Last fall fellow Woody Boater Sean Conroy was on a mission – to retain his title for the Hagerty Marine Insurance “Best Last Gasp Story” for the second year in a row. His mission started in Ontario, Canada and ultimately took him to Long Island, New York where he ended up buying a classic Donzi project boat. On the trip home, he and his wife (who he refers to as the “Admiral”) and their new 1965 Donzi experienced a different type of “Last Gasp” adventure.
If you missed Part 1 of Sean’s story,“Last Gasp For A Classic Donzi – Part 1” – just click on the highlighted text to check it out. But now that Sean has his ’65 Donzi project boat back home in Ontario, Canada – the burning question is “What exactly is he planning to do with it?”
Last Gasp For A Classic Donzi – Part 2
Story by Sean Conroy
As you guys know my “other” classic boating interest (besides all things Greavette) is Classic Donzis. I documented for Woody Boater (in Part 1), my journey to pick up a 1965 Donzi 16′ Ski Sporter project from Long Island, New York last November. Seeing as it’s still very white outside and I have already spent my time at the 2014 Toronto International Boat Show, I have been doing some research on the Donzi Ski Sporter and its roots.
The key in all this is the well known designers Jim Wynn and Walt Walters, whose names appear on the plans for the Donzi Ski Sporter. In 1964, the first boat Donzi Marine produced was the 16′ Ski Sporter. This model has had variations over the years known as the 16’ Baby (an o/b), the “Sweet 16” and the “Classic 16” becoming one of the most well known and successful designs ever. This design with its 7’ beam and 24* deadrise is also the basis for the Donzi 18’ Classic, the X-18 and the Classic 22’ models that have made Donzi famous.
Now, because I’m a woody boat guy and a bit of a “non-traditionalists”, traditionalist… I began to plan the restoration of my ’65 Ski Sporter to have a wooden deck. As there were so many Ski Sporters made, and still surviving, despite being an early model, mine is neither special nor identifiable. Like many classics, a properly restored (to factory) example will most likely be a money losing proposition.
OUR boat has no provenance, documentation or factory markings located anywhere on it. This is not uncommon, as many of the early Florida made Donzis had no identifying marks and this was also true of the Donzi 16’s produced under license by Shepherd in Ontario, Canada.
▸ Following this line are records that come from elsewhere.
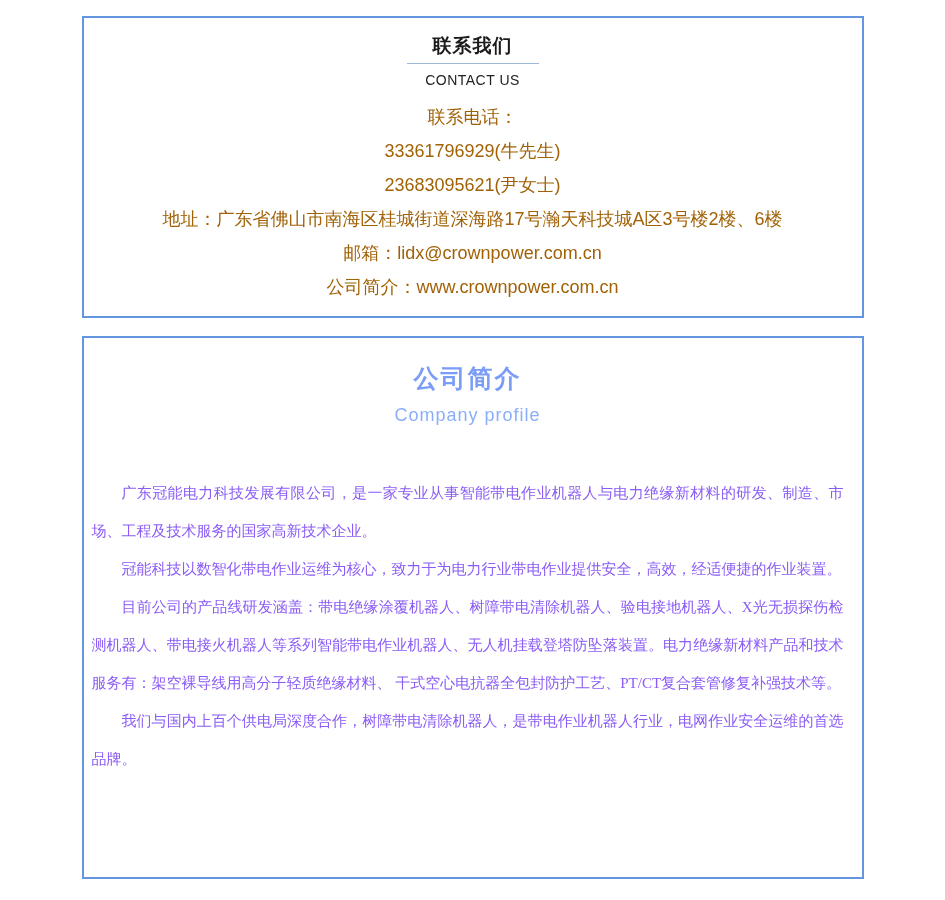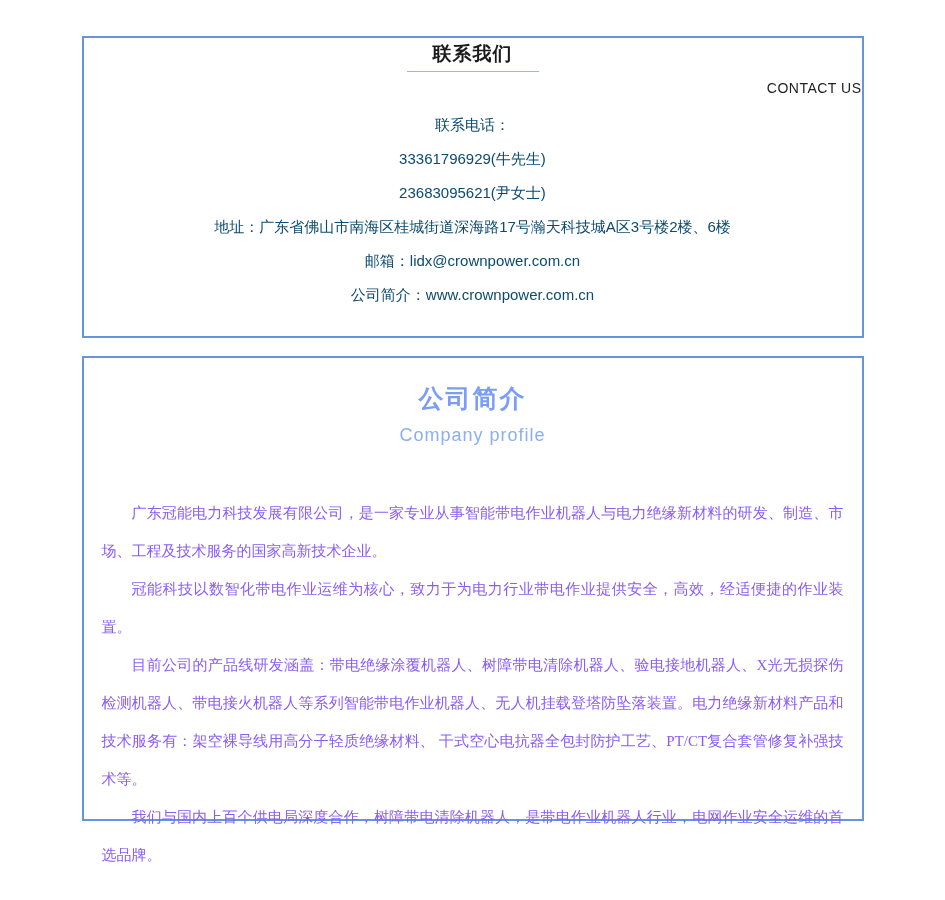--- a/index.html
+++ b/index.html
@@ -14,58 +14,57 @@
     background: #ffffff;
     overflow: hidden;
   }
   .box {
     width: 782px;
     margin: 0 auto;
     border: 2px solid #6495E0;
     background: #ffffff;
   }
   .contact-box {
-    margin-top: 36px;
+    margin-top: 16px;
     height: 302px;
     text-align: center;
-    padding-top: 4px;
+    padding-top: 16px;
   }
   .contact-title {
     font-size: 19px;
     font-weight: bold;
     color: #1a1a1a;
     line-height: 23px;
     letter-spacing: 1px;
   }
   .title-underline {
     width: 132px;
     height: 0;
     border-bottom: 1px solid #9DB8D9;
     margin: 6px auto 0 auto;
   }
   .contact-subtitle {
     margin-top: 7px;
     font-size: 14px;
     color: #222222;
     line-height: 18px;
     letter-spacing: 0.5px;
-    text-align: right;
   }
   .contact-rows {
     margin-top: 11px;
   }
   .contact-row {
-    font-size: 15px;
-    color: #0c4a6e;
+    font-size: 18px;
+    color: #a16207;
     line-height: 34px;
   }
   .profile-box {
     margin-top: 18px;
-    height: 465px;
-    padding: 26px 18px 26px 18px;
+    height: 543px;
+    padding: 26px 18px 26px 8px;
   }
   .profile-title {
     text-align: center;
     font-size: 25px;
     font-weight: bold;
     color: #7B9DF8;
     line-height: 28px;
     letter-spacing: 2px;
   }
   .profile-subtitle {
So, (to me) no harm…no foul.
While making plans for the impending Ski Sporter refit, I was digging further into the history of Jim Winn and Walt Walters. I found the original design that spawned all of the great Donzi racers is a 17’ 2” wooden boat called the WYN-MILL that was designed and built as a one-off boat in 1962. The WYN-MILL won her class in the Miami-Nassau race as well as the Miami-Bimini run that year. In 1963 the Wynn/Walters team hooked up with Don Aronow to build larger off shore boats directly based on this design. They won… a lot!
As a development of the WYN-MILL, Wynn and Walters penned a 16’ version of the boat for Circuit racing called the WYN-MILL II. This “all wood boat” was also a champion, winning the prestigious Paris 6 hour race outright with several other subsequent wins added. The WYN-MILL II went on to become the pattern for the Donzi 16’ models as well as 16’ boats from Formula and Thunderbird. In the mid 1960’s the WYN-MILL II became so famous and desirable you could order plans from Popular Mechanics Magazine to build one yourself.
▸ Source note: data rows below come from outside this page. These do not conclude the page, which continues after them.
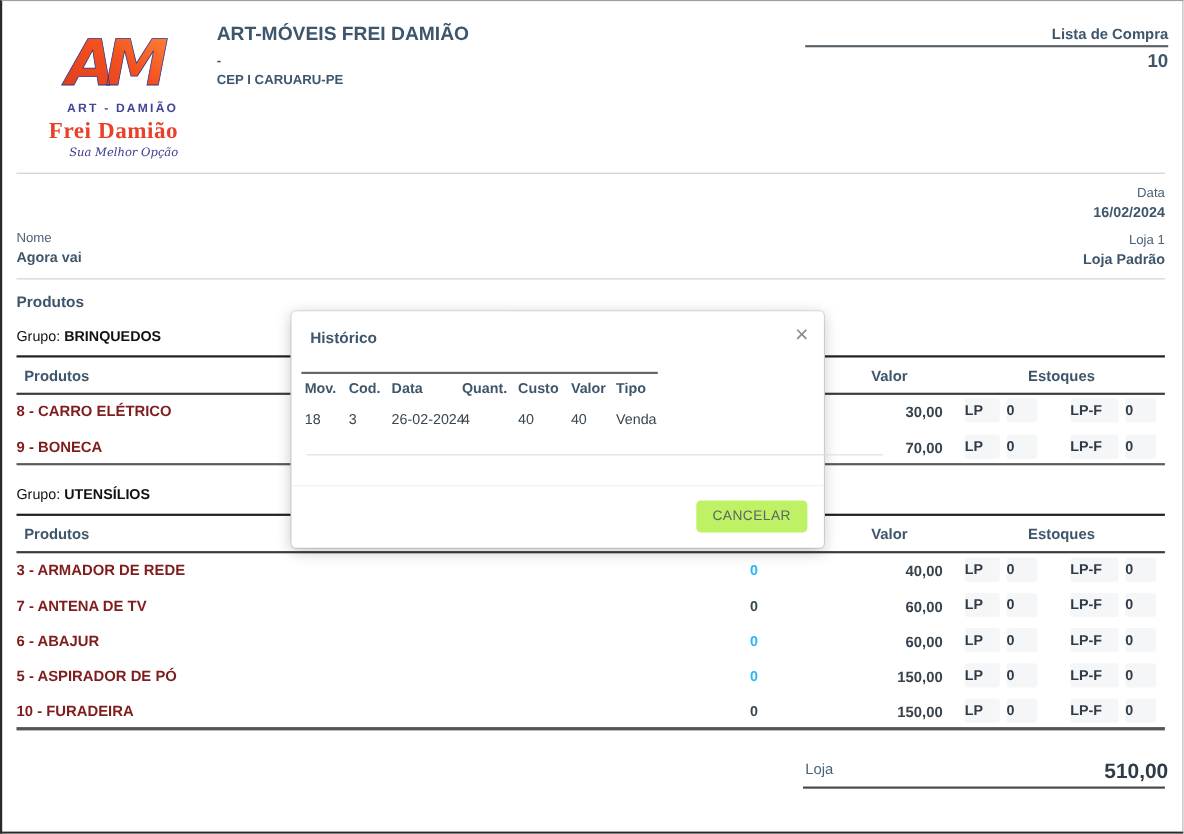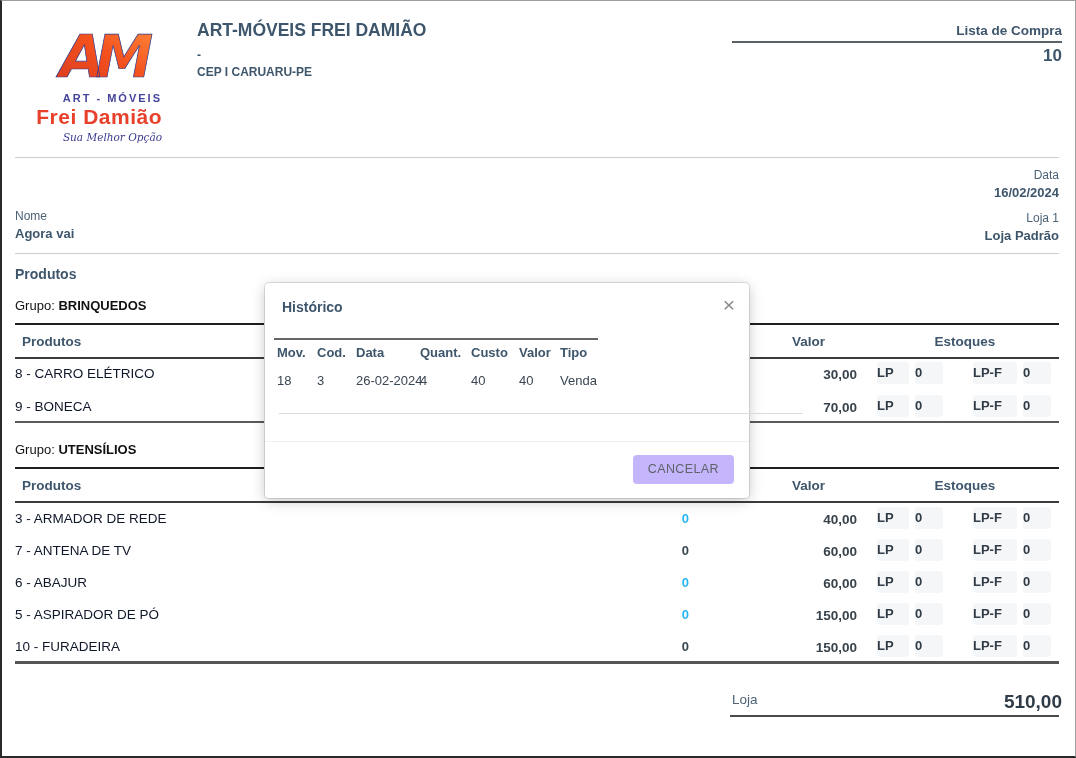--- a/index.html
+++ b/index.html
@@ -13,21 +13,21 @@
     border-bottom:2px solid #2a2a2a;
     font-family:"Liberation Sans", sans-serif;
     color:#3e566c;
     overflow:hidden;
   }
   .abs{position:absolute;}
 
   
   .logo{left:26px;top:24px;width:134px;text-align:right;}
   .logo-line1{font-size:11px;font-weight:bold;letter-spacing:2px;color:#44449a;margin-top:1px;}
-  .logo-line2{font-size:21px;font-weight:bold;color:#e8402a;letter-spacing:0.5px;margin-top:1px;}
+  .logo-line2{font-size:21px;font-weight:bold;color:#e8402a;letter-spacing:0.5px;margin-top:1px;font-family:Liberation Serif, serif;}
   .logo-tag{font-family:"DejaVu Serif", serif;font-style:italic;font-size:10.5px;color:#3b3b8f;margin-top:2px;}
 
   
   .company{left:195px;top:19px;}
   .company-title{font-size:17.5px;font-weight:bold;}
   .company-dash{font-size:12px;font-weight:bold;margin-top:7px;}
   .company-cep{font-size:12px;font-weight:bold;margin-top:3px;}
   .docref{left:730px;top:22px;width:330px;text-align:right;}
   .docref-type{font-size:13.5px;font-weight:bold;padding-bottom:3px;border-bottom:2px solid #5a6268;}
   .docref-num{font-size:17px;font-weight:bold;margin-top:3px;}
@@ -52,21 +52,21 @@
   .line-dark{border-top:2px solid #3c3c3c;}
   .line-gray{border-top:2px solid #5a5a5a;}
   .line-gray-thick{border-top:3px solid #555;}
 
   .col-head{font-size:13.5px;font-weight:bold;color:#3e566c;}
   .h-prod{left:20px;}
   .h-val{left:790px;width:65px;text-align:left;}
   .h-est{left:868px;width:190px;text-align:center;}
 
   .prow{left:0;right:0;height:32px;}
-  .c-name{position:absolute;left:13px;top:9px;font-size:13.5px;font-weight:normal;color:#0f172a;white-space:nowrap;}
+  .c-name{position:absolute;left:13px;top:9px;font-size:13.5px;font-weight:bold;color:#7f1d1d;white-space:nowrap;}
   .c-qty{position:absolute;left:620px;top:9px;width:67px;text-align:right;font-size:13px;font-weight:bold;}
   .qty-cyan{color:#29b6f6;}
   .qty-dark{color:#37474f;}
   .c-val{position:absolute;left:785px;top:10px;width:70px;text-align:right;font-size:13.5px;font-weight:bold;color:#37424c;}
   .chips{position:absolute;left:875px;top:5px;display:flex;align-items:center;}
   .chip{background:#f5f6f8;border-radius:3px;height:22px;line-height:22px;text-align:left;
         font-size:13px;font-weight:bold;color:#2f3b46;}
   .chip-lp{width:32px;}
   .chip-v{width:28px;margin-left:6px;}
   .chip-lpf{width:44px;margin-left:30px;}
@@ -87,42 +87,42 @@
   .mtable-topline{position:absolute;left:9px;top:55px;width:324px;border-top:2px solid #666;height:0;}
   .mh,.mc{position:absolute;white-space:nowrap;font-size:13px;}
   .mh{font-weight:bold;color:#3e566c;top:62px;}
   .mc{color:#3a4652;top:90px;}
   .mx1{left:12px;} .mx2{left:52px;} .mx3{left:91px;} .mx4{left:155px;}
   .mx5{left:206px;} .mx6{left:254px;} .mx7{left:295px;}
   .mrow-line{position:absolute;left:14px;width:524px;top:130px;border-top:1px solid #dcdcdc;height:0;}
   .mfooter-line{position:absolute;left:0;right:0;top:158px;border-top:1px solid #f0f0f0;height:0;}
   .cancel-btn{
     position:absolute;right:15px;top:172px;height:29px;line-height:29px;
-    padding:0 15px;background:#c4b5fd;border:none;border-radius:4px;
+    padding:0 15px;background:#bef264;border:none;border-radius:4px;
     font-family:"Liberation Sans", sans-serif;font-size:12.5px;color:#5f6368;
     letter-spacing:0.4px;cursor:pointer;
   }
 </style>
 </head>
 <body>
 
 <div class="page">
 
   <div class="abs logo">
     <svg width="126" height="62" viewBox="0 0 126 62">
       <defs>
         <linearGradient id="lg" x1="0" y1="1" x2="1" y2="0">
           <stop offset="0" stop-color="#d93a20"></stop>
           <stop offset="0.55" stop-color="#f4511e"></stop>
           <stop offset="1" stop-color="#ff8a3c"></stop>
         </linearGradient>
       </defs>
       <text x="66" y="52" text-anchor="middle" font-family="DejaVu Sans, sans-serif" font-weight="bold" font-style="italic" font-size="58" letter-spacing="-9" fill="url(#lg)" stroke="#2b3990" stroke-width="0.7">AM</text>
     </svg>
-    <div class="logo-line1">ART - MÓVEIS</div>
+    <div class="logo-line1">ART - DAMIÃO</div>
     <div class="logo-line2">Frei Damião</div>
     <div class="logo-tag">Sua Melhor Opção</div>
   </div>
 
   <div class="abs company">
     <div class="company-title">ART-MÓVEIS FREI DAMIÃO</div>
     <div class="company-dash">-</div>
     <div class="company-cep">CEP I CARUARU-PE</div>
   </div>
While trying to track down a set of the WYN-MILL 2 plans I thought would help with my ’65 Ski Sporter project, I happened on to the current owners of the original WYN-MILL which is now located in Norway. I’m pretty sure in its post race life it was used to develop and test stern drives for Volvo before becoming a recreational boat. The WYN-MILL has been lovingly kept, driven and recently restored. There were ultimately only 2 boats built to this design, WYN-MILL and her sister THUNDERFLASH. The latter has been located in the UK and is in the midst of a restoration.
In a discussion I had last week – I find that this unique craft which was the inception for so much history is actually up for sale. The owners of this magnificent craft are only asking $30,000 USD but, of course you’ll have to pay for the transportation back to North America!
It’s hard to believe that a boat this special is actually available and within financial reach of many classic boaters. This, is especially true in comparison to a 1990 Garwood boat re-created from an earlier Gar Wood Baby Gar design, that is not significant nor antique but, recently sold for $150,000 USD at the RM Arizona Auction.
Here’s a short video from Norway (I think) of “WIN-MILL” from January 2012.
Hmmmmm… Do you think the Admiral will miss her Volvo station wagon if I sold it?
Thanks Sean for sharing your story with us, and we look forward to some further updates on your Donzi project as it moves forward. One thing we know for sure, there’s a V-8 out there looking for a new home…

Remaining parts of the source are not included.